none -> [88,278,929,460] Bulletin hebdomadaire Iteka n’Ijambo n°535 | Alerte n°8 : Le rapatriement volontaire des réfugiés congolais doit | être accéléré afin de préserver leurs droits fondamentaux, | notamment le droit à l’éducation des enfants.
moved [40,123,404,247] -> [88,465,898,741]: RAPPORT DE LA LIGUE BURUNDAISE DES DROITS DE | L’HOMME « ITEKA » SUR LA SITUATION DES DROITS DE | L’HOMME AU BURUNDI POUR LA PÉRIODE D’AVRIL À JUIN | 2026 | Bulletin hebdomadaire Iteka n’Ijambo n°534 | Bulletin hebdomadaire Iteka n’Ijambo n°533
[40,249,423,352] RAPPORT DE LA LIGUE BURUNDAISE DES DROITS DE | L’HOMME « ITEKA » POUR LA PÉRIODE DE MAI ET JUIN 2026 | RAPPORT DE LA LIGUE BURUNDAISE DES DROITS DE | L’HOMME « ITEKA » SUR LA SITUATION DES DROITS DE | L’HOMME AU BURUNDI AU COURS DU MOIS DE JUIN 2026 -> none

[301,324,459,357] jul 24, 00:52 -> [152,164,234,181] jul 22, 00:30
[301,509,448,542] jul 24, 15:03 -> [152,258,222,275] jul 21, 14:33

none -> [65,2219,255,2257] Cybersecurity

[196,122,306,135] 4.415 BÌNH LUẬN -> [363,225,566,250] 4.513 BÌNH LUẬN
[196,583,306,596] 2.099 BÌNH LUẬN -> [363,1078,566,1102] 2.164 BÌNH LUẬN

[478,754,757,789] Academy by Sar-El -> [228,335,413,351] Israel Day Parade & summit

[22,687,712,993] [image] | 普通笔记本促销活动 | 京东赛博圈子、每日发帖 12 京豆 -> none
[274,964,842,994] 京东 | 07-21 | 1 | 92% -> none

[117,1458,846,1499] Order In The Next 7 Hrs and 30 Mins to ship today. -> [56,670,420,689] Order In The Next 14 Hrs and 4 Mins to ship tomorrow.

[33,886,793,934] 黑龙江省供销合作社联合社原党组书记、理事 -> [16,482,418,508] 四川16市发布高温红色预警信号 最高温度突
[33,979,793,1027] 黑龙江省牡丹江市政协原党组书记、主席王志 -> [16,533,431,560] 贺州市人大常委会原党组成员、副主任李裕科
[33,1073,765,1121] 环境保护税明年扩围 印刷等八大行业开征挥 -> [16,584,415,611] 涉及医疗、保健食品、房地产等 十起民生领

◆ ◆ ◆ ◆ ◆ ◆ ◆

● **YOUR INSTRUCTIONS**:
Please copy every line of the material that contains the word "POUR".

● **THE COMPLETED TASK**:
moved [40,123,404,247] -> [88,465,898,741]: RAPPORT DE LA LIGUE BURUNDAISE DES DROITS DE | L’HOMME « ITEKA » SUR LA SITUATION DES DROITS DE | L’HOMME AU BURUNDI POUR LA PÉRIODE D’AVRIL À JUIN | 2026 | Bulletin hebdomadaire Iteka n’Ijambo n°534 | Bulletin hebdomadaire Iteka n’Ijambo n°533
[40,249,423,352] RAPPORT DE LA LIGUE BURUNDAISE DES DROITS DE | L’HOMME « ITEKA » POUR LA PÉRIODE DE MAI ET JUIN 2026 | RAPPORT DE LA LIGUE BURUNDAISE DES DROITS DE | L’HOMME « ITEKA » SUR LA SITUATION DES DROITS DE | L’HOMME AU BURUNDI AU COURS DU MOIS DE JUIN 2026 -> none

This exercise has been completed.